Propuesta en contra de la corriente internacional
Aunque la Junta se formalizaría tras la aceptación del estatuto por al menos tres Estados, se prevé que varios países se opongan, intentando rechazar colectivamente esta iniciativa. Un aspecto que ha generado controversia es la posible gestión directa de los fondos por parte de Trump, lo que podría ser visto como inaceptable por la mayoría de las naciones interesadas en afiliarse, según fuentes cercanas al tema.
Estructura y funciones de la Junta
El documento detalla que el presidente de la Casa Blanca, inicialmente Trump, sería el primer presidente de la Junta, con la potestad de decidir quiénes serán sus miembros. Las decisiones se tomarán por mayoría, con un voto por cada Estado, pero todas requerirán la aprobación del presidente. Trump también establecería las fechas y lugares de las reuniones de votación, que deberán llevarse a cabo al menos una vez al año, y tendría la autoridad para destituir a miembros, sujeto a un veto de dos tercios de los miembros.
Composición del panel y reacciones internacionales
Recientemente, la Casa Blanca formó un primer panel ejecutivo que incluirá al secretario de Estado, Marco Rubio; al enviado para Medio Oriente, Steve Witkoff; al yerno de Trump, Jared Kushner; y al ex primer ministro británico, Tony Blair.

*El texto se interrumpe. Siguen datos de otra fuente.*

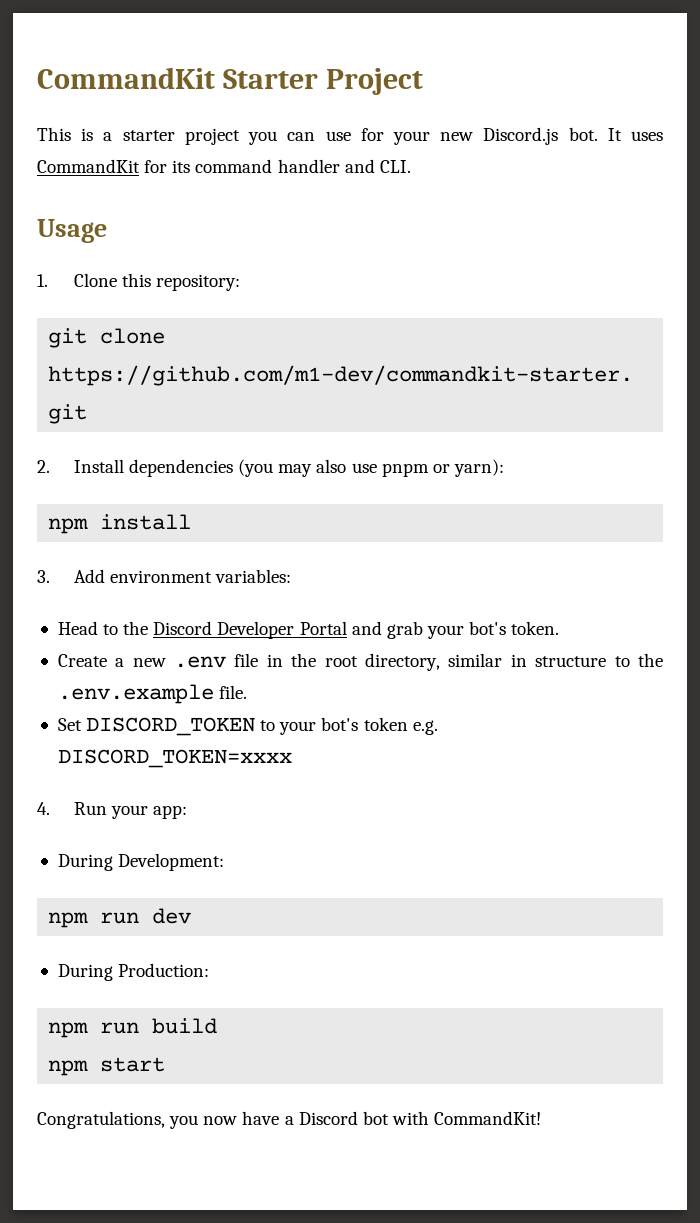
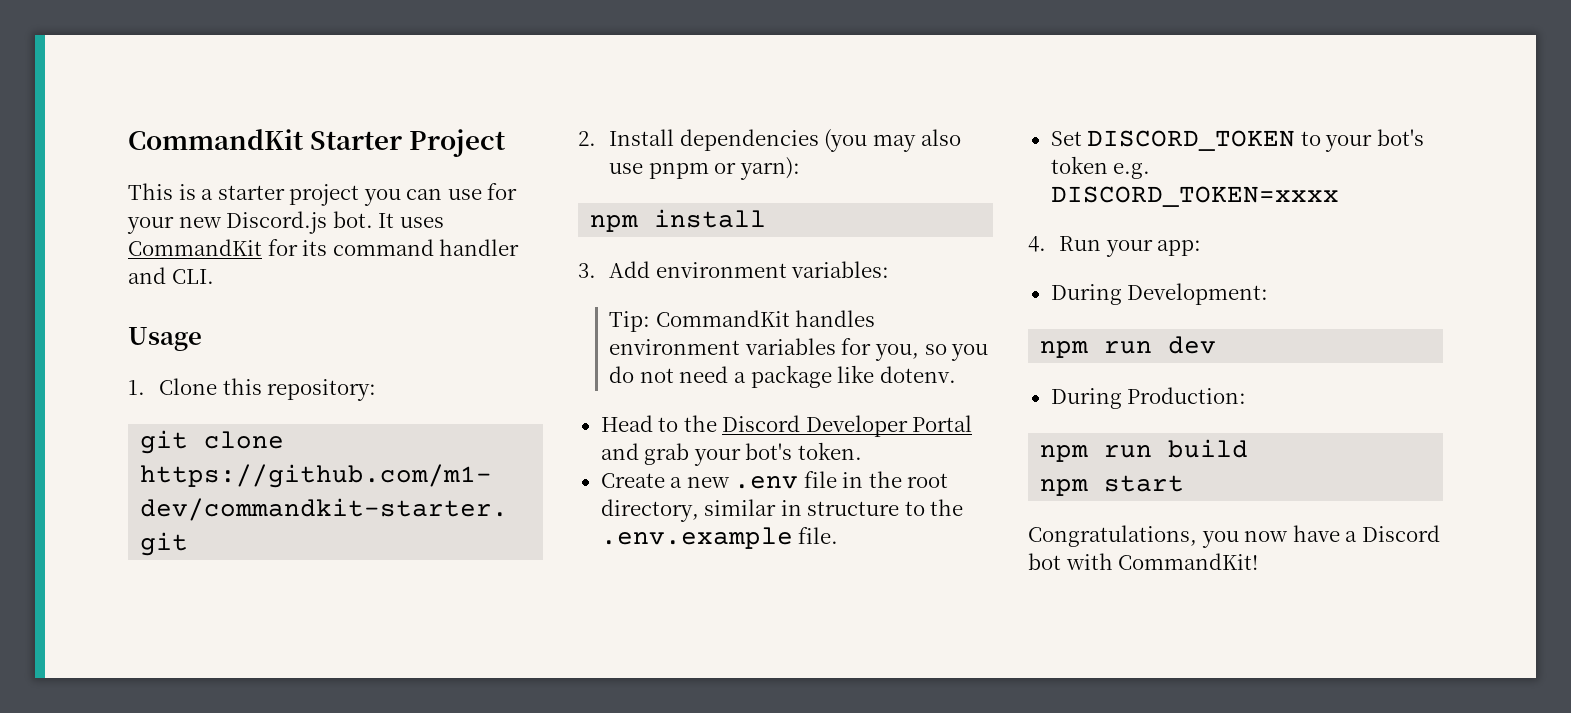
+ Tip: CommandKit handles environment variables for you, so you do not need a package like dotenv.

Los críticos, especialmente algunos líderes de otras naciones, temen que este movimiento sea un intento de Trump de crear una organización paralela a las Naciones Unidas, a la cual se opone vehemente. La Junta está diseñada para ser una organización internacional que busca promover estabilidad y reinstaurar un gobierno legítimo en áreas afectadas por conflictos.
Invitación a Javier Milei
En un desarrollo reciente, Trump invitó a Javier Milei, presidente de Argentina, a unirse a la Junta de la Paz por Gaza, dentro del contexto de la Fase II del plan de paz para la región. Milei aceptó honrado por la invitación, enfatizando que Argentina apoyará a quienes luchan contra el terrorismo y promueven la paz.
Sin embargo, este plan recibió críticas por parte del primer ministro israelí, Benjamin Netanyahu, quien indicó que la composición del comité ejecutivo no fue acordada con Israel y contradice su política. Netanyahu expresó que el Comité Ejecutivo de Gaza, que depende de la Junta de la Paz, debe asesorar el comité tecnocrático palestino encargado de la administración provisional, que inició sus labores en El Cairo.